Если Засулич не Юлия, все равно героиня. Значит, немало таких и сколько их еще будет! Поднимается народ. Рабочие забастовки устраивают, а смелая речь на суде Петра Алексеева с той же фабрики Торнтона, где работал Яша, ходит по России в листовках, и рассказал о ней Яше под секретом рыбак, часто бывающий в Архангельске. О речи Алексеева Яша давно знал, но что она широко в народе распространяется, — про это ему доводилось слышать впервые, и он от души порадовался: живой голос смелого ткача продолжает звучать и сейчас. Ну и славно, «пролетариатство» должно крепко за него стоять, за великое дело любви!..
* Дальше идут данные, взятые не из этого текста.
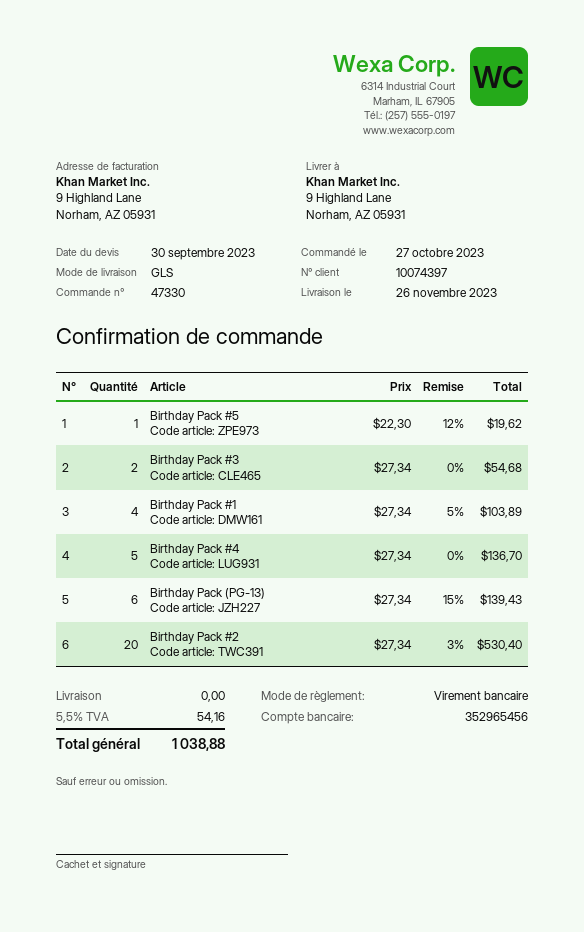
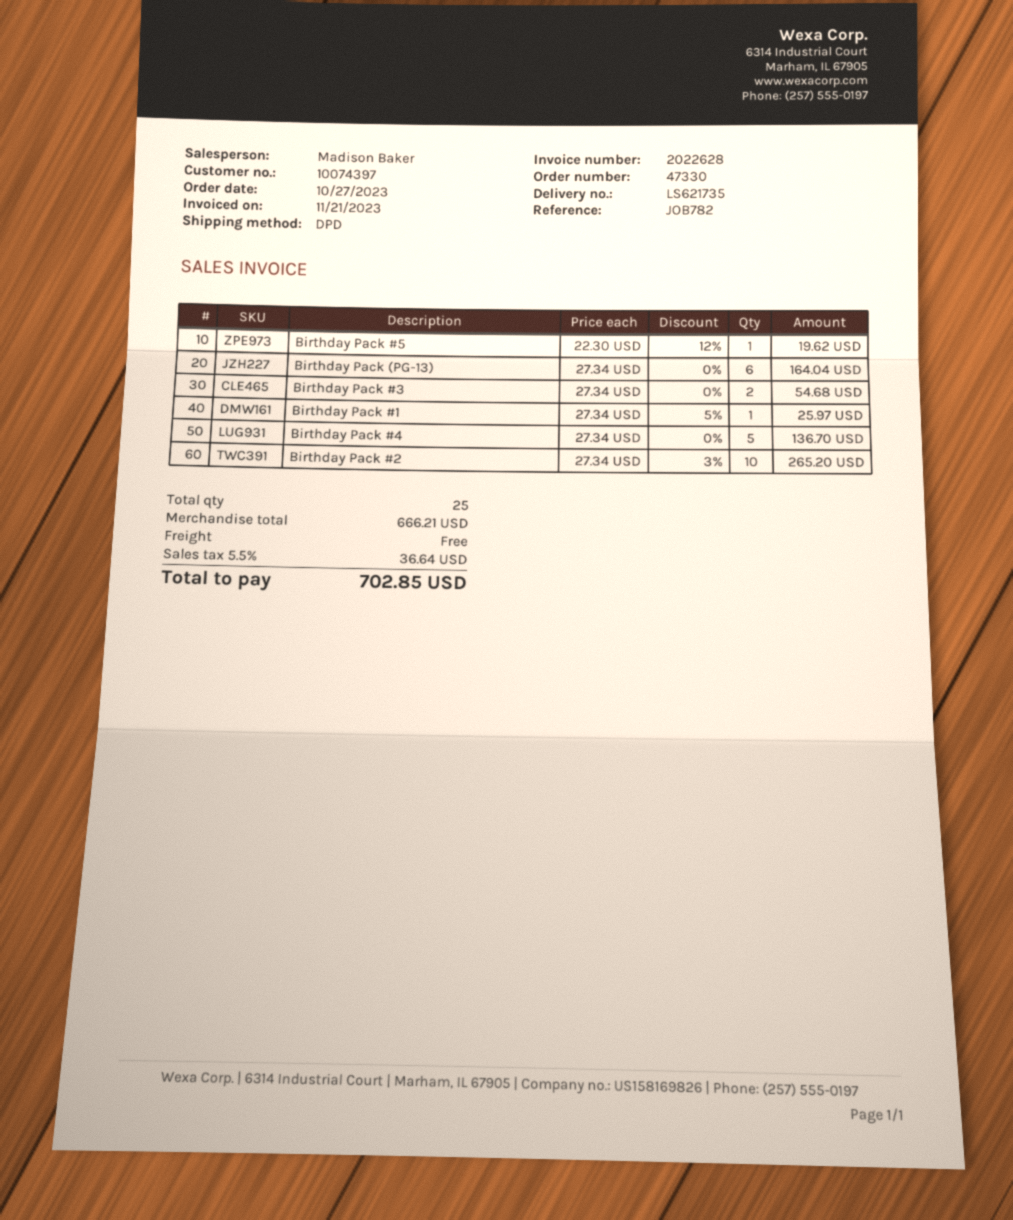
shipping method: GLS -> DPD
Birthday Pack #1: 4 x 27.34 - 5% = 103.89 -> 1 x 27.34 - 5% = 25.97
Birthday Pack (PG-13): 6 x 27.34 - 15% = 139.43 -> 6 x 27.34 = 164.04
Birthday Pack #2: 20 x 27.34 - 3% = 530.40 -> 10 x 27.34 - 3% = 265.20
tax: 5.5% = 54.16 -> 5.5% = 36.64
total: 1038.88 -> 702.85

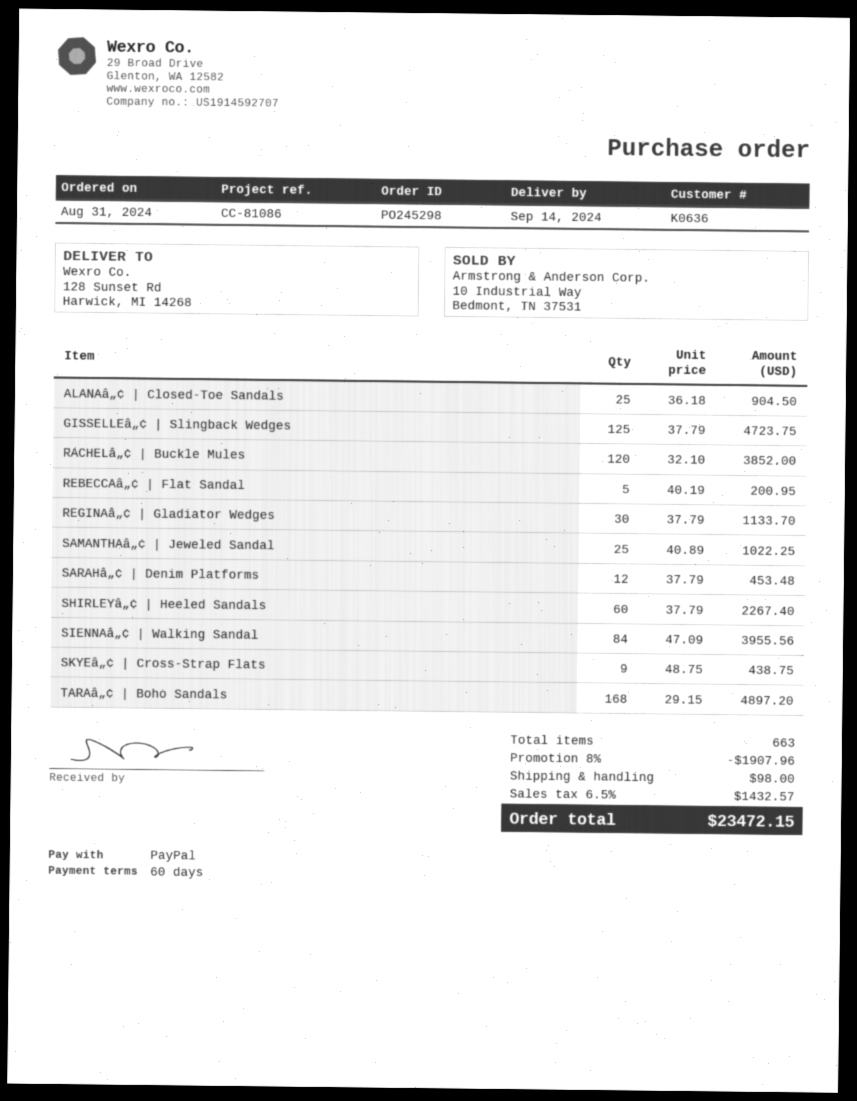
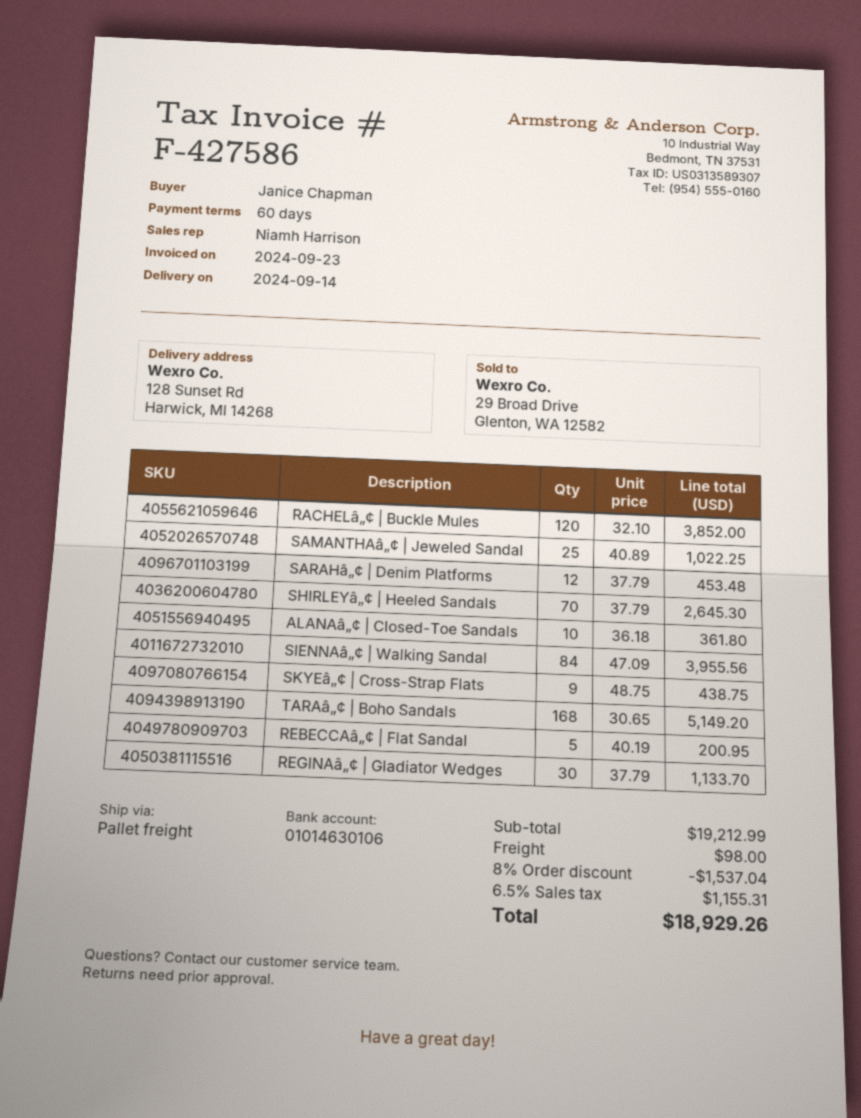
ALANAâ„¢ | Closed-Toe Sandals: 25 x 36.18 = 904.50 -> 10 x 36.18 = 361.80
GISSELLEâ„¢ | Slingback Wedges: 125 x 37.79 = 4723.75 -> none
SHIRLEYâ„¢ | Heeled Sandals: 60 x 37.79 = 2267.40 -> 70 x 37.79 = 2645.30
TARAâ„¢ | Boho Sandals: 168 x 29.15 = 4897.20 -> 168 x 30.65 = 5149.20
discount: 8% = 1907.96 -> 8% = 1537.04
tax: 6.5% = 1432.57 -> 6.5% = 1155.31
total: 23472.15 -> 18929.26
Келья Гермогена была рядом, и всю ночь за стеной слышались его покряхтывания и стоны. Под рассвет охи старика усилились, и Яша зашел к нему. В нос ударил затхлый воздух. В келье все было запущено, черно, убого. Старик, уже одетый, сидел на смятой постели. Вид у Гермогена был бледный. На столе Яша увидел чернильницу и тетрадь; ночью монах, должно, занимался сочинительством.
— Что с вами, отче?
— Нехорошо мне… Ох, нехорошо. Глаз не сомкнул, кости ломит. В баню бы… Сегодня какой день?
— Пятница, кажись.
— Ну, баня уже топится, поди. Соберусь… Помоги встать.
Выходя с Яшей из кельи, Гермоген потянулся к тетради, но так неловко, что та выскользнула из его рук и завалилась за стол, в темный захламленный угол. Яша хотел достать, но старик не дал трогать.